12.07.2017 The Nationalgalerie first partnered with Berliner Leben, a foundation of the Gewobag housing association, in 2014 to work on museum and art education. KIEZ MEETS MUSEUM marks a continuation of this collaboration. By 2018 four projects for children and teens will be realized that aim to allow young people from disadvantaged inner-city areas to take part in the city’s cultural life, empowering them to pass on their perspectives on art to others.
Hamburger Bahnhof - Museum für Gegenwart - Berlin
The Nationalgalerie first partnered with Berliner Leben, a foundation of the Gewobag housing association, in 2014 to work on museum and art education. KIEZ MEETS MUSEUM marks a continuation of this collaboration. By 2018 four projects for children and teens will be realized that aim to allow young people from disadvantaged inner-city areas to take part in the city’s cultural life, empowering them to pass on their perspectives on art to others.
The projects ‘Deine eigene Geschichte’ (‘Your Own Story’) and ‘Unentdeckte Ecken’ (‘Undiscovered Corners’) are currently being launched at the Hamburger Bahnhof, the Nationalgalerie’s division for contemporary art. On 11 July the results of both projects were presented at the Hamburger Bahnhof. The projects for teens, ‘Stell die Verbindung her’ (‘Link It Up’) and ‘Von Nagel zu Nagel’ (‘From Nail to Nail’), are due to follow in autumn.

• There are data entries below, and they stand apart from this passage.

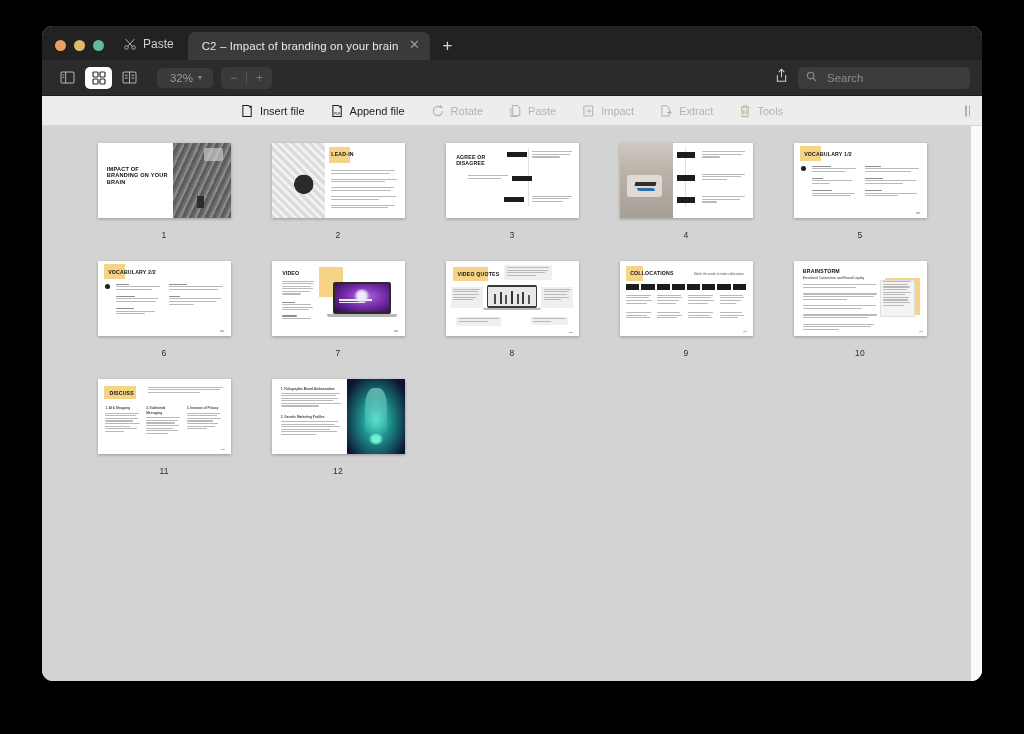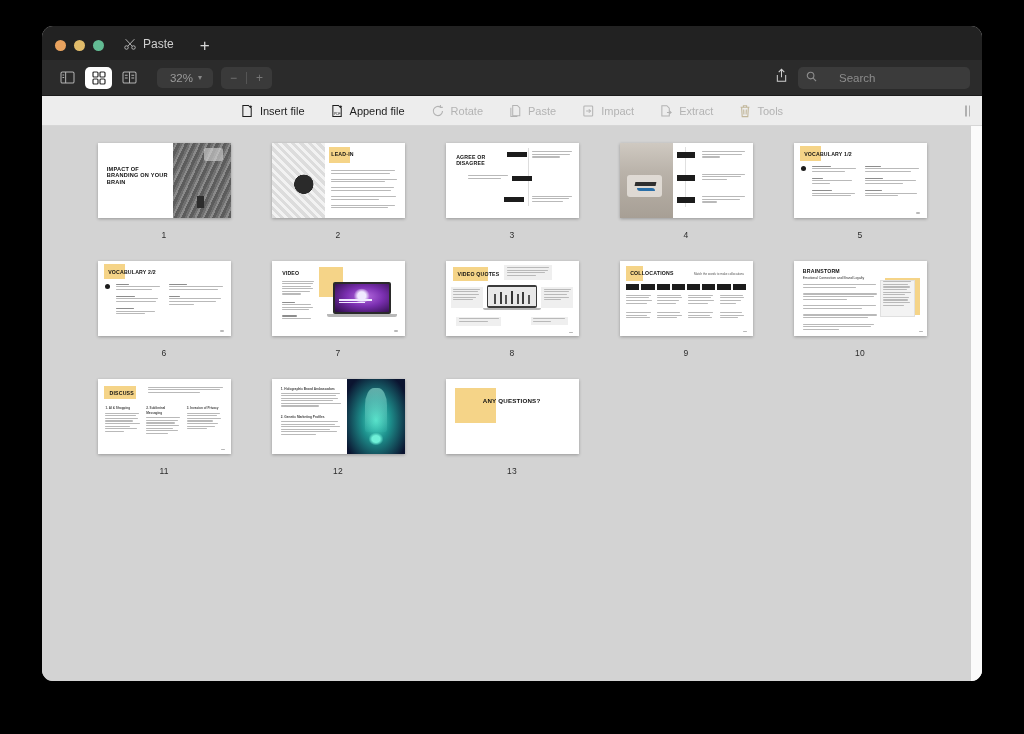--- a/index.html
+++ b/index.html
@@ -238,6 +238,10 @@
       <span>Paste</span>
     </div>
 
+    <div class="tab">
+      <span class="tab-title">C2 – Impact of branding on your brain</span>
+      <span class="tab-close">✕</span>
+    </div>
     <div class="tab-plus">+</div>
   </div>
 

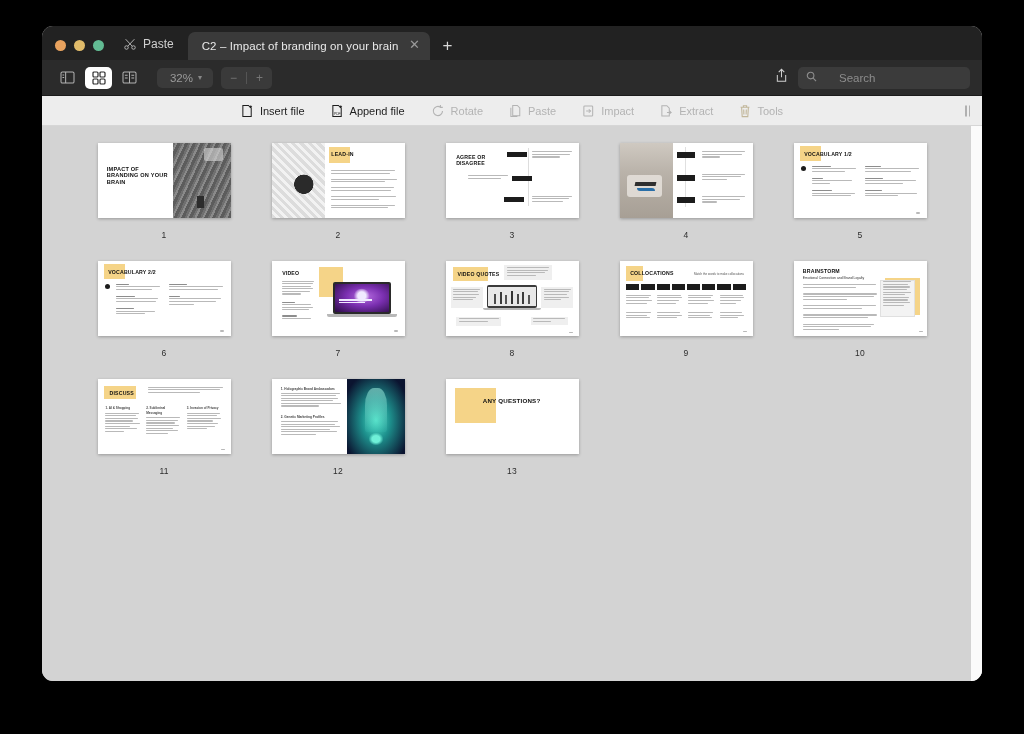--- a/index.html
+++ b/index.html
@@ -111,7 +111,7 @@
   .search-box {
     width: 172px; height: 22px;
     background: #3b3b3b; border-radius: 5px;
-    display: flex; align-items: center; gap: 22px;
+    display: flex; align-items: center; gap: 10px;
     padding: 0 8px;
     color: #8d8d8d; font-size: 11.5px;
   }

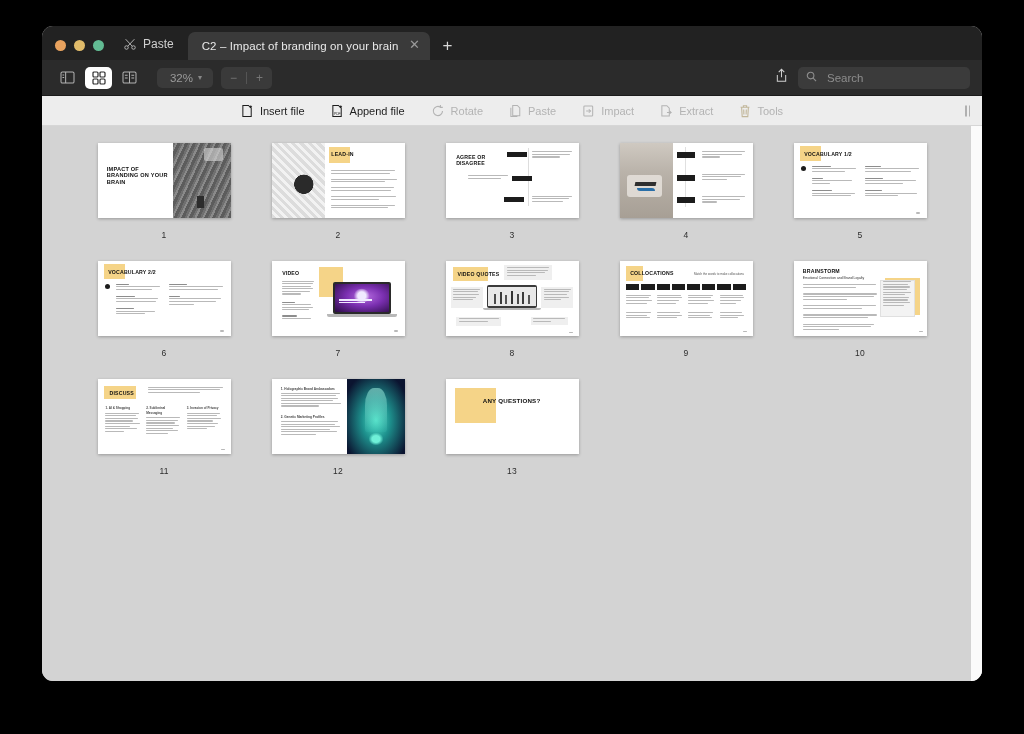--- a/index.html
+++ b/index.html
@@ -862,15 +862,6 @@
         <div class="pgnum">12</div>
       </div>
 
-      <div class="cell">
-        <div class="thumb-wrap">
-          <div class="slide">
-            <div class="yel" style="position:absolute;left:7%;top:12%;width:31%;height:46%"></div>
-            <div class="ttl" style="position:absolute;left:28%;top:24%;width:50%;font-size:6.2px;line-height:1.2">ANY QUESTIONS?</div>
-          </div>
-        </div>
-        <div class="pgnum">13</div>
-      </div>
 
     </div>
 

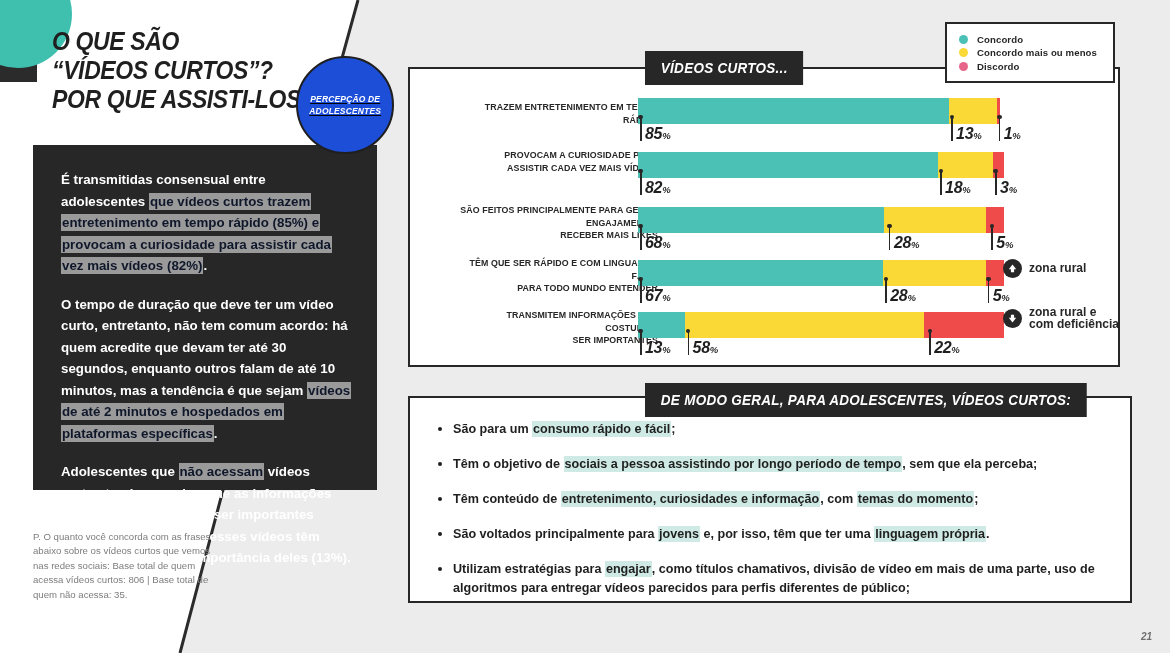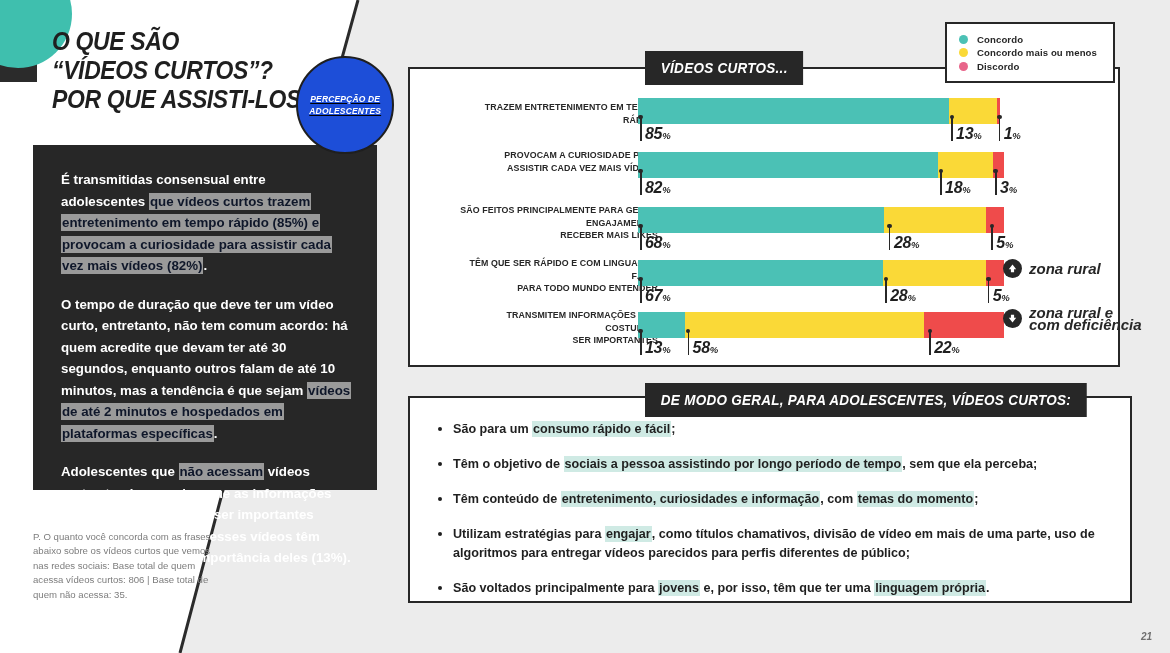--- a/index.html
+++ b/index.html
@@ -133,7 +133,7 @@
   }
   .side-note .arrow-badge svg{display:block;}
   .side-note .side-label{
-    font-size:15px;font-weight:bold;line-height:11.5px;color:#272727;font-style:italic;
+    font-size:12px;font-weight:bold;line-height:11.5px;color:#272727;
   }
 
   

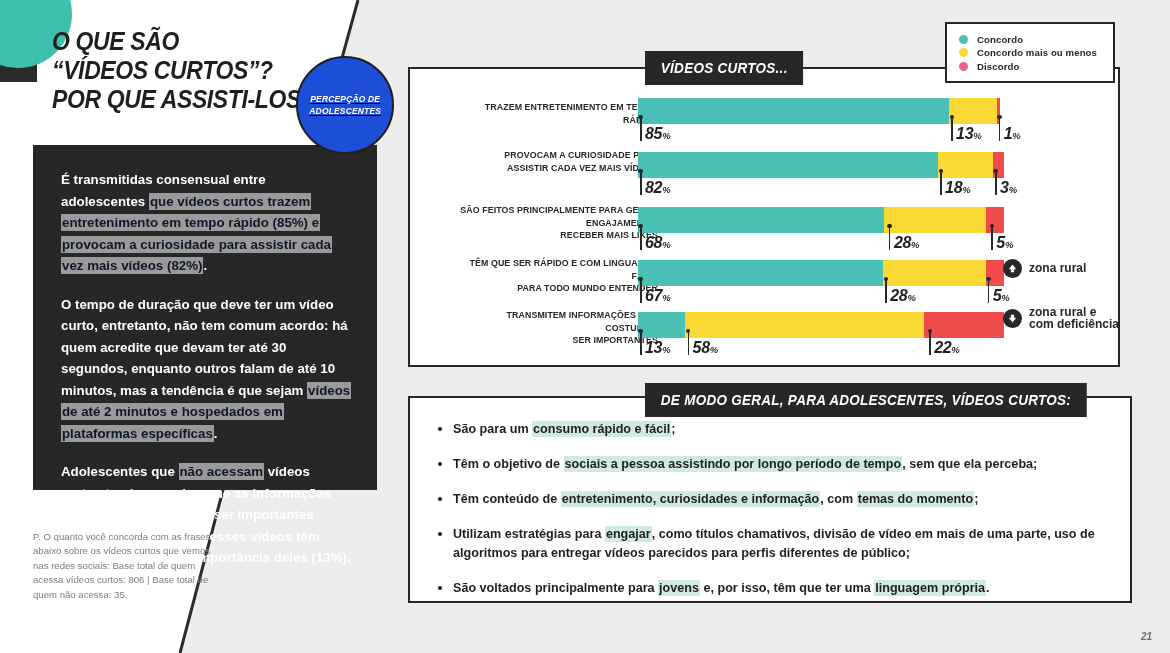--- a/index.html
+++ b/index.html
@@ -348,8 +348,8 @@
       <li><span>São para um </span><span class="hl">consumo rápido e fácil</span><span>;</span></li>
       <li><span>Têm o objetivo de </span><span class="hl">sociais a pessoa assistindo por longo período de tempo</span><span>, sem que ela perceba;</span></li>
       <li><span>Têm conteúdo de </span><span class="hl">entretenimento, curiosidades e informação</span><span>, com </span><span class="hl">temas do momento</span><span>;</span></li>
+      <li><span>São voltados principalmente para </span><span class="hl">jovens</span><span> e, por isso, têm que ter uma </span><span class="hl">linguagem própria</span><span>.</span></li>
       <li><span>Utilizam estratégias para </span><span class="hl">engajar</span><span>, como títulos chamativos, divisão de vídeo em mais de uma parte, uso de algoritmos para entregar vídeos parecidos para perfis diferentes de público;</span></li>
-      <li><span>São voltados principalmente para </span><span class="hl">jovens</span><span> e, por isso, têm que ter uma </span><span class="hl">linguagem própria</span><span>.</span></li>
     </ul>
 </div>
 <div class="panel-title" id="summary-panel-title">DE MODO GERAL, PARA ADOLESCENTES, VÍDEOS CURTOS:</div>

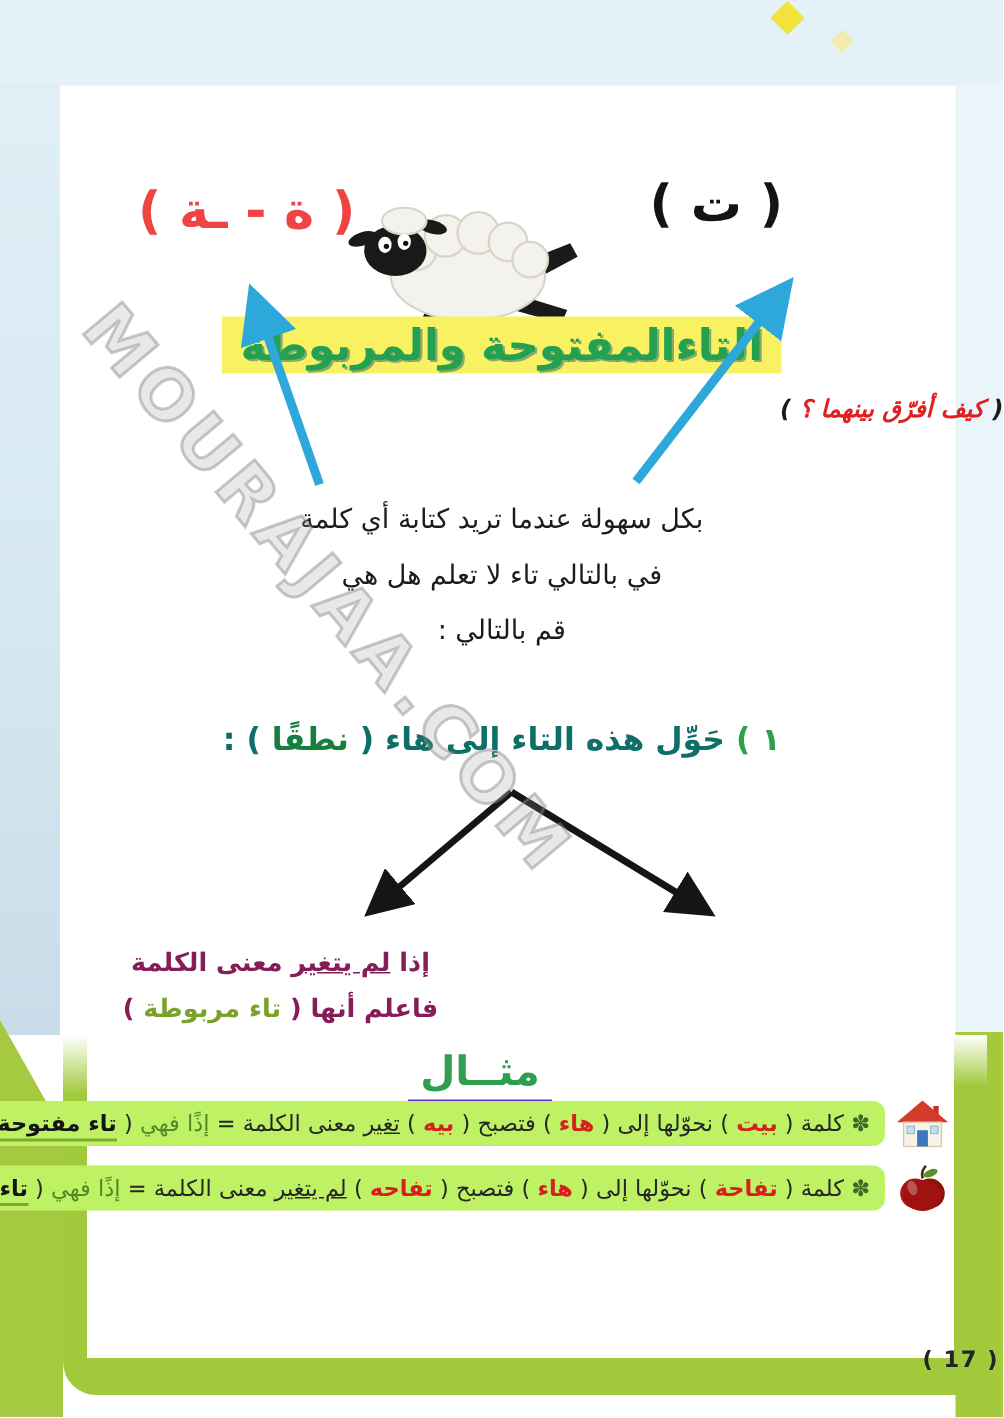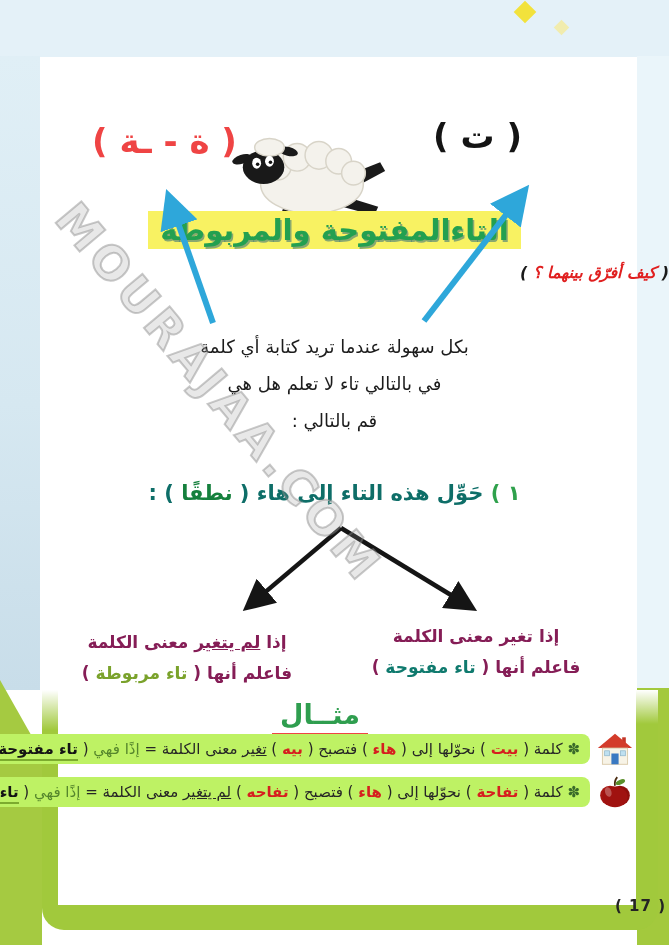--- a/index.html
+++ b/index.html
@@ -175,14 +175,6 @@
     <span class="main">) :</span>
   </div>
 
-  <div class="branch branch-right">
-    <div>إذا تغير معنى الكلمة</div>
-    <div>
-      <span>فاعلم أنها (</span>
-      <span class="res-open">تاء مفتوحة</span>
-      <span>)</span>
-    </div>
-  </div>
 
   <div class="branch branch-left">
     <div>

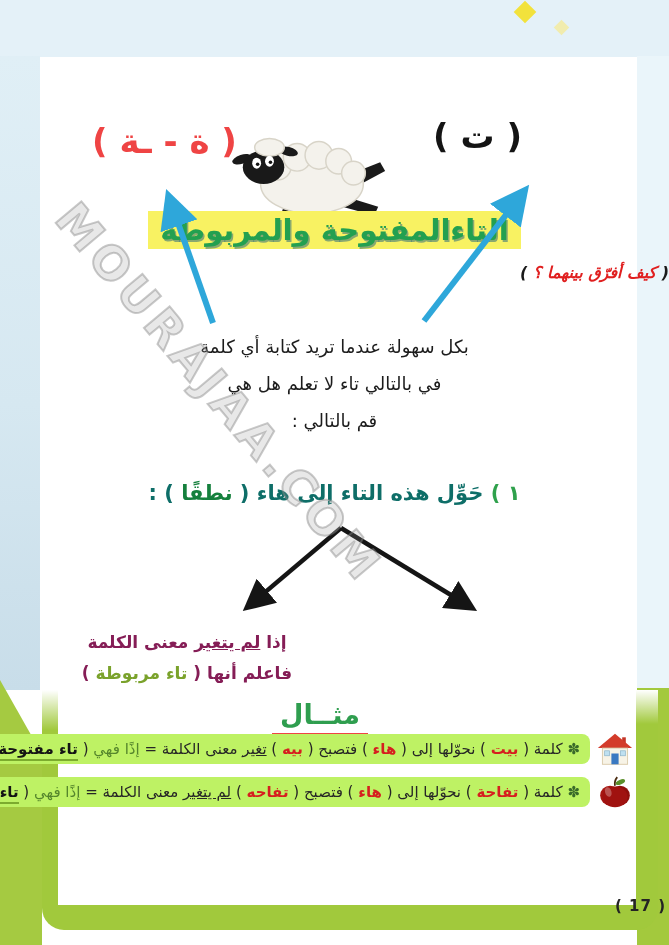--- a/index.html
+++ b/index.html
@@ -74,7 +74,7 @@
   .example-heading { position:absolute; top:699px; left:40px; width:560px; text-align:center; z-index:3; }
   .example-heading span {
     display:inline-block; color:#2f9e4f; font-size:27px; font-weight:700;
-    border-bottom:2px solid #ef4444; padding:0 8px 3px; direction:rtl;
+    border-bottom:2px solid #6d28d9; padding:0 8px 3px; direction:rtl;
   }
   .ex-row { position:absolute; right:36px; display:flex; direction:rtl; align-items:center; gap:7px; z-index:3; }
   .ex-row1 { top:731px; }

Exhibition guide in booklet form made by children for children, available free of charge at the Hamburger Bahnhof from 12 July 2017
For the project ‘Deine eigene Geschichte’ (‘Your Own Story’), primary-school pupils have developed an exhibition guide for children with personal stories about works of art at the Hamburger Bahnhof, including those by Joseph Beuys, Roy Lichtenstein and Wolf Vostell. Together with an art educator and an illustrator, the children playfully and actively discovered works of contemporary art. A sketchbook accompanying the exhibition has been created from their drawings, sketches, text fragments, sound bites and stories, and will be available free of charge to young visitors at the museum’s cash desk from 12 July 2017. The ideas developed by the pupils encourage other children to discover and share stories about art.
In a further project, primary-school pupils seek out, photograph, and draw ‘Undiscovered Corners’ both in the Hamburger Bahnhof itself and in their urban and home environment. The images are condensed into a card game that offers suggestions for the artistic exploration of public spaces and works of art. The card game will be made available, free of charge, to school groups from September 2017.
In autumn 2017 local high-school pupils worked on a project called ‘Stell die Verbindung her’ (‘Link It Up’) to produce an audio-guide that teens can hire for free when visiting the collection displays at the Hamburger Bahnhof. The guide features their personal stories about and reactions to the artworks, enriched by audio.
In the project ‘Von Nagel zu Nagel – von Ort zu Ort’ (‘From Nail to Nail…’), young adults take a look behind the scenes of the museum’s day-to-day operations and capture their impressions on video. The films will be posted on the website of the Staatliche Museen zu Berlin and Stiftung Berliner Leben.
Education and outreach at the Staatliche Museen zu Berlin
The Education, Outreach, and Visitor Services Department is the Staatliche Museen zu Berlin’s central educational institution. It sees itself as an expert in school and extra-curricular cultural education and explicitly tackles questions relating to cultural education for schools, children, and teens.
In addition to looking at art in the museum, other things that play a vital role in exploring the various themes in the collections are the life experiences of children and adolescents themselves and action-oriented, artistic methods. Additionally, the department seeks to open up the museums to all social groups and achieve the inclusion and active involvement of all members of the city with its richly intercultural social environment.
Hamburger Bahnhof – Museum für Gegenwart – Berlin
Opened in 1996, the Hamburger Bahnhof is home to the Nationalgalerie’s collection of contemporary art and is now one of the largest museums of its kind in the world. Parallel to a diverse programme of temporary exhibitions, the museum also presents works from the Nationalgalerie’s own collection, the Marx Collection, and the Friedrich Christian Flick Collection. These collections form the basis of rotating displays, presented under the overarching title ‘Die Sammlungen. The Collections. Les Collections’.
Stiftung Berliner Leben
Berlin-based Gewobag is one of the leading housing trusts or associations in Germany. With the founding of its Berliner Leben Foundation in 2013, the municipal corporation consolidated its commitment to continuous and sustainable neighbourhood development in many districts of Berlin. At the heart of the foundation’s work is the promotion of equal participation and intercultural integration in Berlin life. The Berliner Leben Foundation promotes art and culture for youth and seniors, as well as sports.